There is certainly no dearth of celebrity mothers who think motherhood is the best thing they've ever done, from Baby Spice to conservative talk radio host Laura Ingraham. In the blogosphere, teen single mom Jess writes that her son Justin is the best thing she's ever done, and BlogHer Linda Lowen writes on her profile that she believes her two girls are her greatest accomplishment, although she also writes about women's issues for About.com.

On the flip side, there are those who are really tired of hearing how we mothers weren't alive until we procreated.  Kate from Childfree Clique writes:

Ahhh...the joys of being a mother.

That is ALL we EVER hear.

Like a broken goddamn record of propaganda.

MOTHERHOOD IS THE BEST THING I'VE EVER DONE!

MY LIFE WASN'T HAPPY, FULFILLING OR COMPLETE UNTIL I HAD KIDS!

YOU NEVER KNOW WHAT REAL LOVE IS UNTIL YOU'VE HAD A BABY!

BECOMING A MOM MADE ME A BETTER PERSON!

Yada, yada, yada.

Perhaps what Kate and Hass are both getting at is that children aren't really an accomplishment. Or are they?

When my daughter was first born and people complimented her, I would say, "Thank you." When she was first born, she still seemed like such a natural extension of me. I mean, she'd been literally inside me just months before. So at that point, I did feel like she was the best thing I'd ever done.  
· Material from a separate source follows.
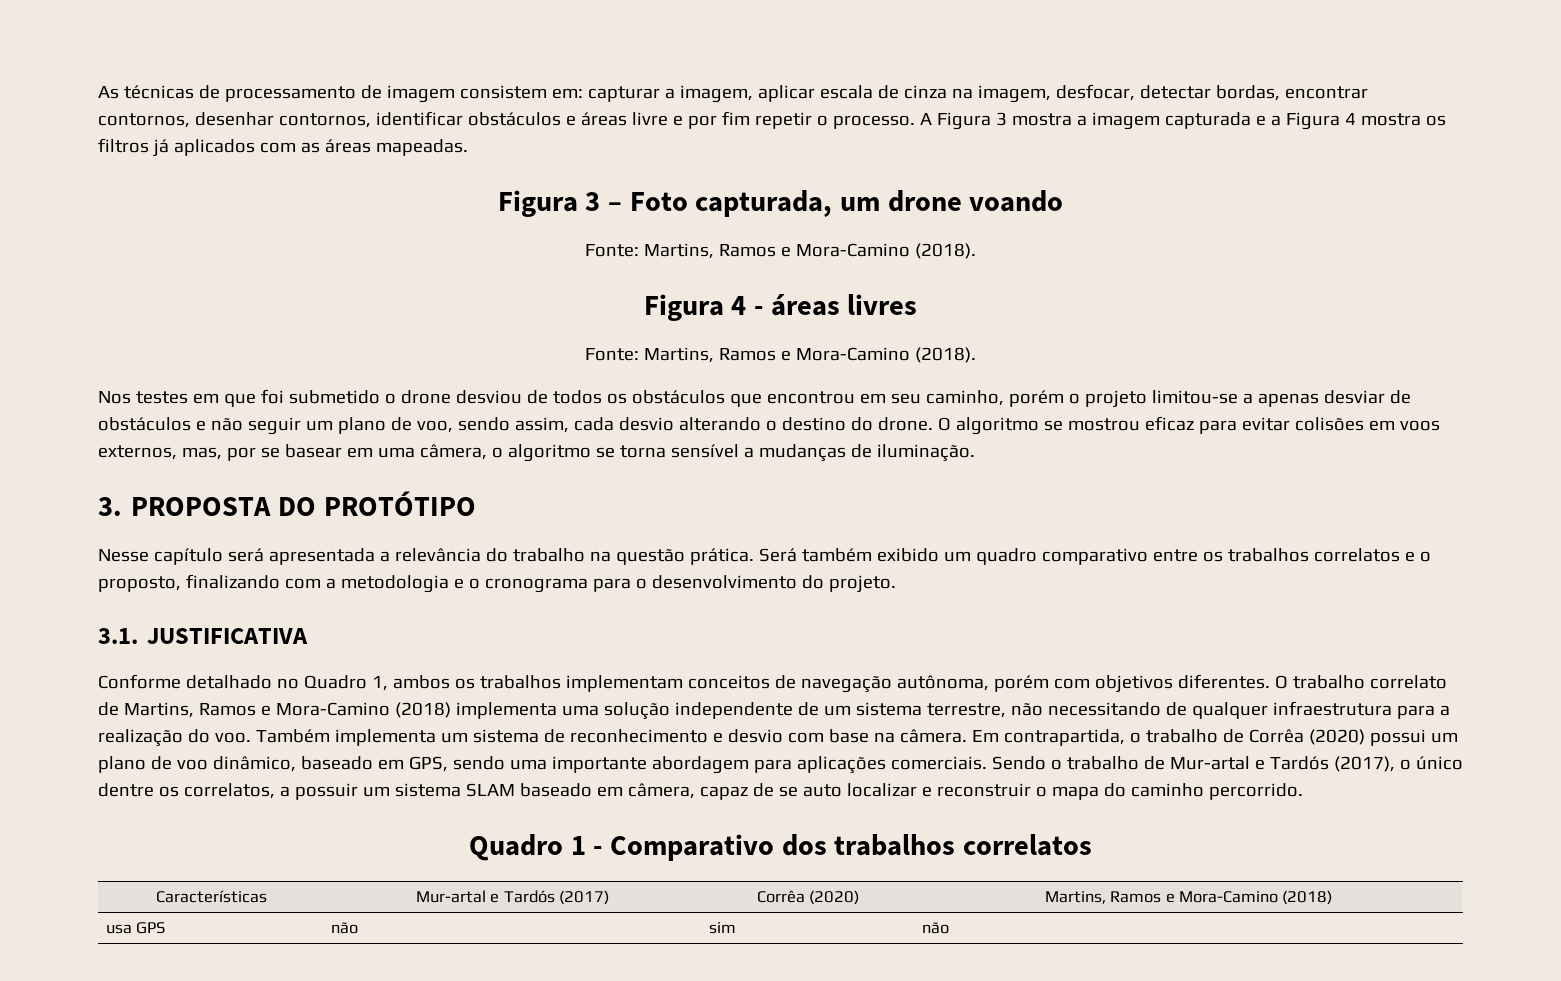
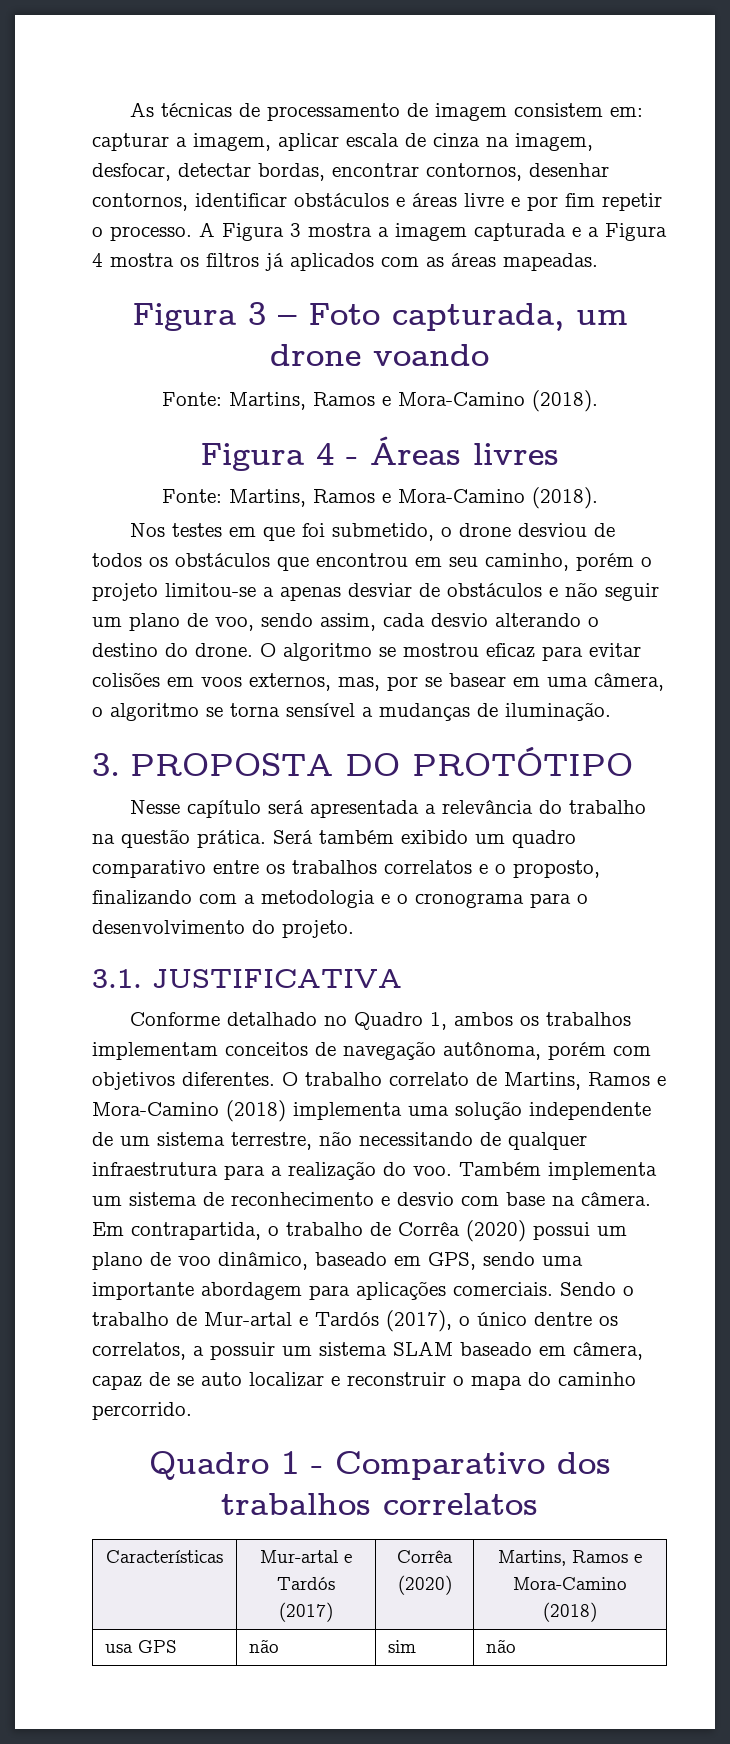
- Figura 4 - áreas livres
+ Figura 4 - Áreas livres
- Nos testes em que foi submetido o drone desviou de todos os obstáculos que encontrou em seu caminho, porém o projeto limitou-se a apenas desviar de obstáculos e não seguir um plano de voo, sendo assim, cada desvio alterando o destino do drone.
+ Nos testes em que foi submetido, o drone desviou de todos os obstáculos que encontrou em seu caminho, porém o projeto limitou-se a apenas desviar de obstáculos e não seguir um plano de voo, sendo assim, cada desvio alterando o destino do drone.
When she started talking, I realized almost overnight I'd been wrong:  She wasn't part of me at all. At least, not anymore. It's hard, this break, to wrap your head around. Parenting is a job, and it's something you do, but perhaps your parenting is your accomplishment, not your child. As my daughter's personality emerged, I stepped farther and farther away from taking credit for her.  I can mold her a bit, but she's pure HER, regardless of my efforts.  She is taking her own compliments these days while I stand beside her, yes, beaming with pride, but not for me, for her.

I no longer think my daughter is the best thing I've ever done. I now think that she is the best thing that ever happened to me.